[[ EXTRACTED RECORDS, beginning ]]

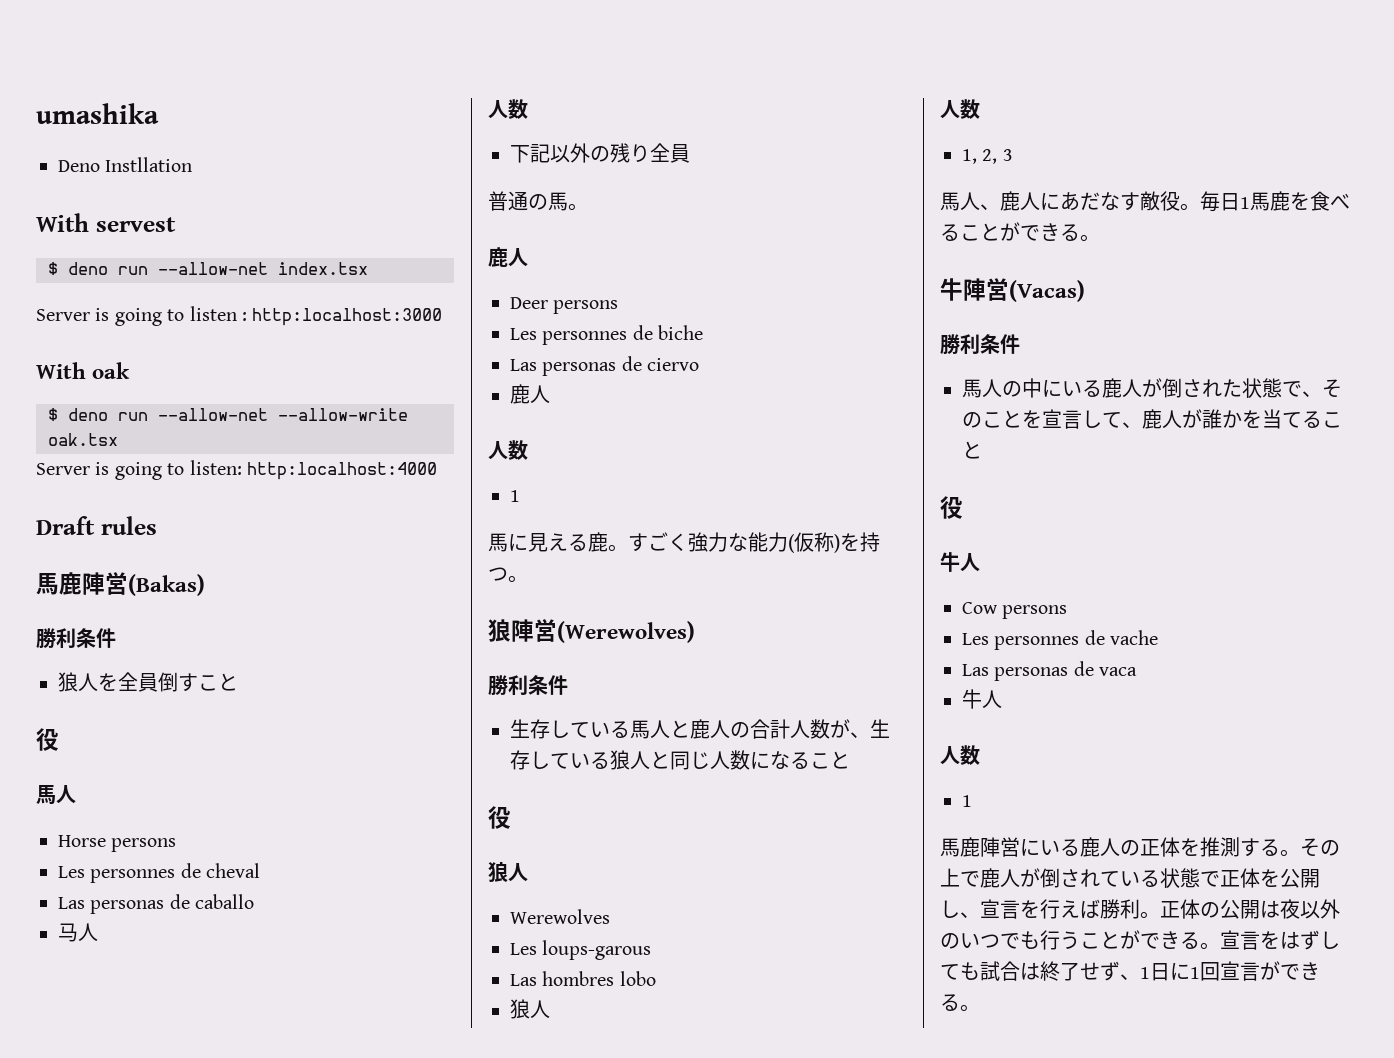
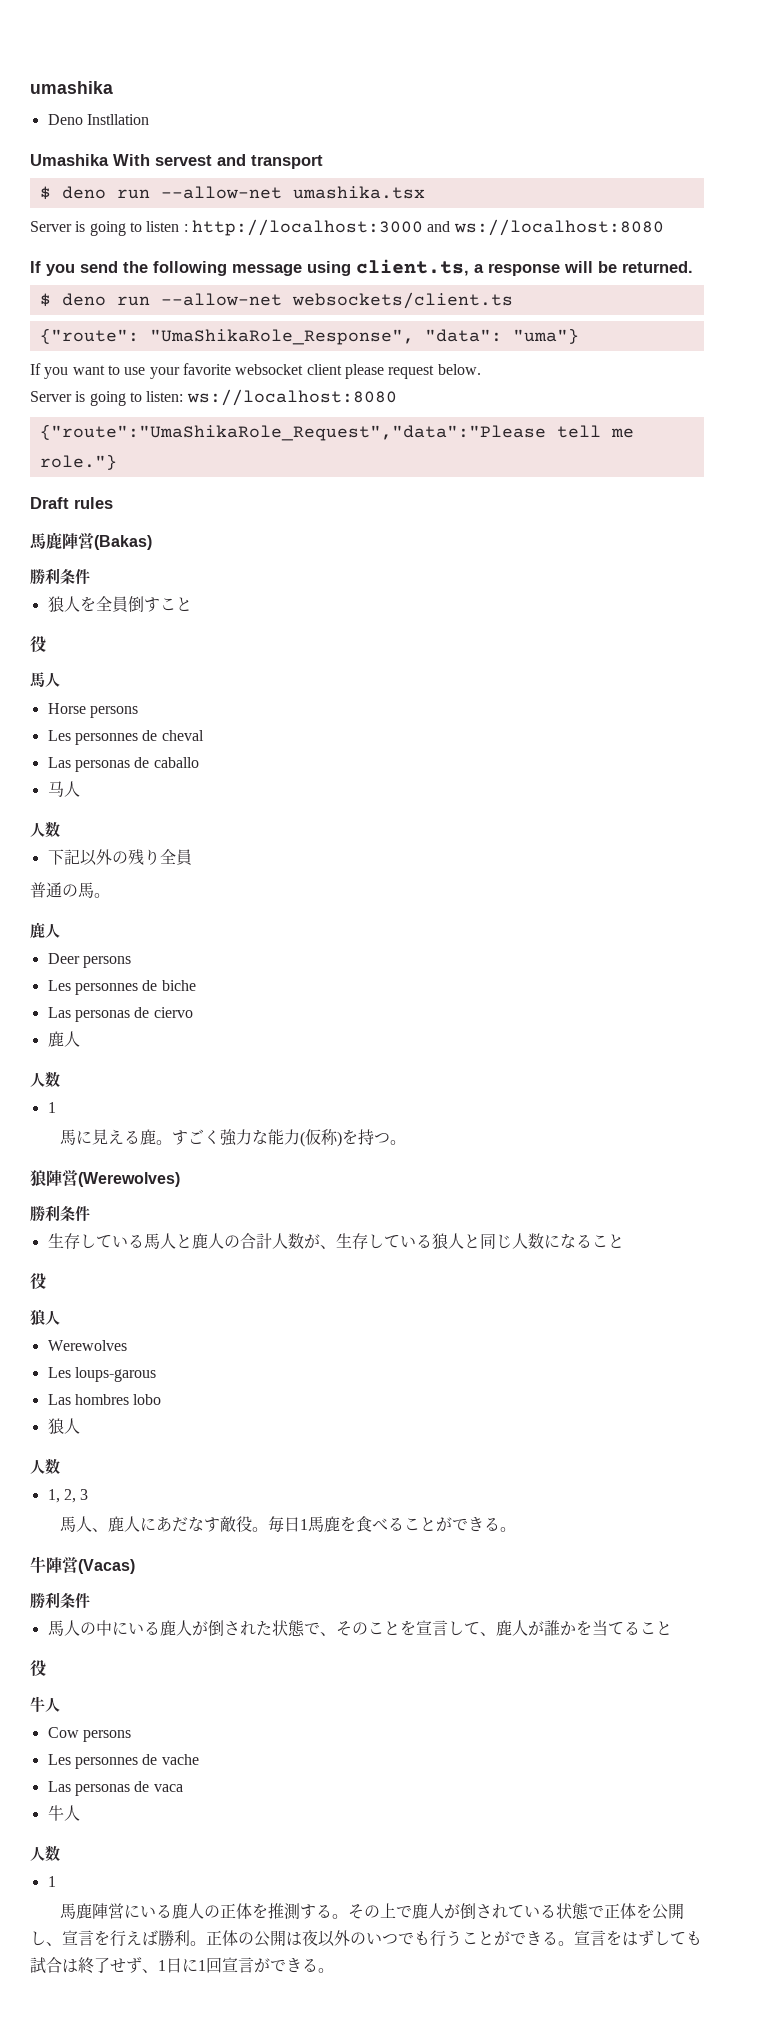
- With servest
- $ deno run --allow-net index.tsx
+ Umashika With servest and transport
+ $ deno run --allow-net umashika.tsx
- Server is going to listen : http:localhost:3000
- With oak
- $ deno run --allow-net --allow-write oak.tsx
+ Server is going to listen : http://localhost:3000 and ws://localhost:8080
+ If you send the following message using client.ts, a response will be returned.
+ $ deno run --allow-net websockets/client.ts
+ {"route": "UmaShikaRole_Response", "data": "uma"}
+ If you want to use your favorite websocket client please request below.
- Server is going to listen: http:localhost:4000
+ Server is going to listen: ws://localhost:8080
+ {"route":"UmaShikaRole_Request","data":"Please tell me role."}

[[ EXTRACTED RECORDS, end ]]
[[ EXTRACTED RECORDS, beginning ]]

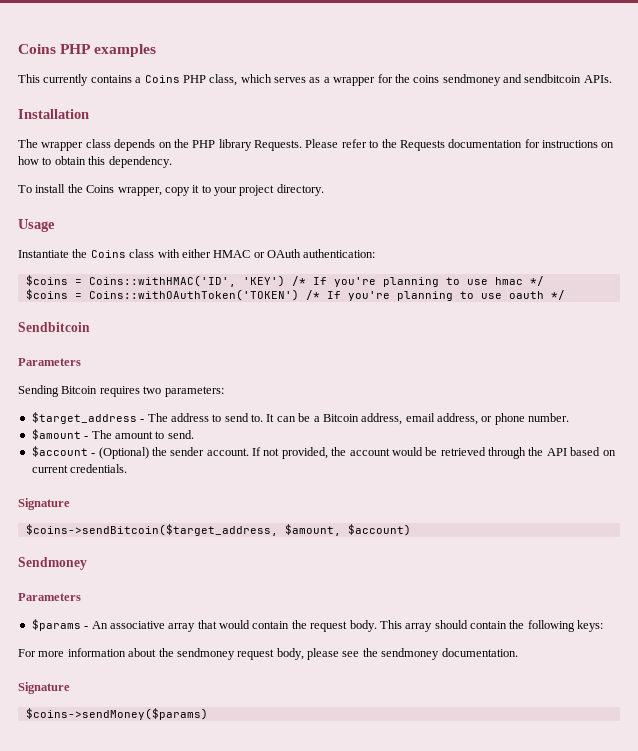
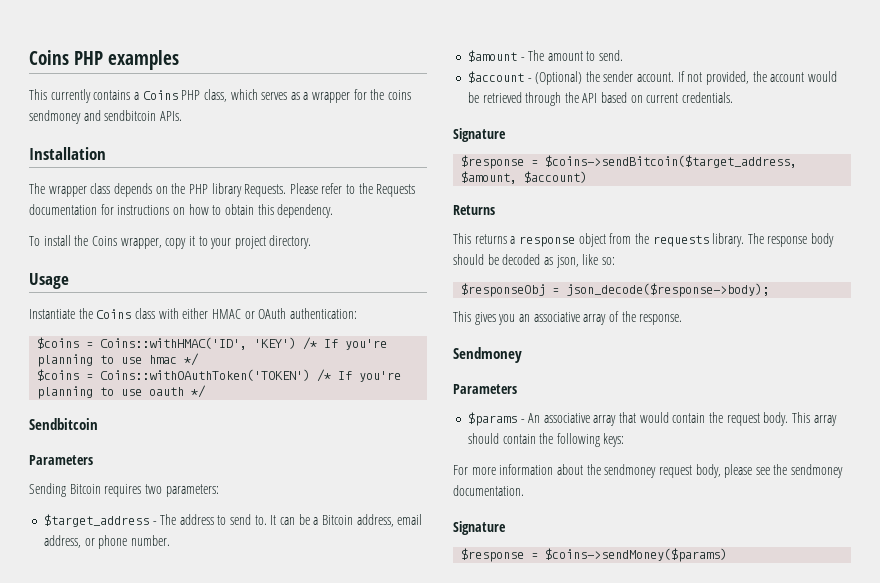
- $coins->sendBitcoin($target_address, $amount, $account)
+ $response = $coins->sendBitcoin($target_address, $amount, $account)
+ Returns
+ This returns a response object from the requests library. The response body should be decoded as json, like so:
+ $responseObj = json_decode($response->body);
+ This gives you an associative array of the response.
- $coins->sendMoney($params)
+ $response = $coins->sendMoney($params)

[[ EXTRACTED RECORDS, end ]]

ACTION ITEM
Going through the material, find each line with the string "params". Then state only how many there are.

EXERCISE OUTPUT
2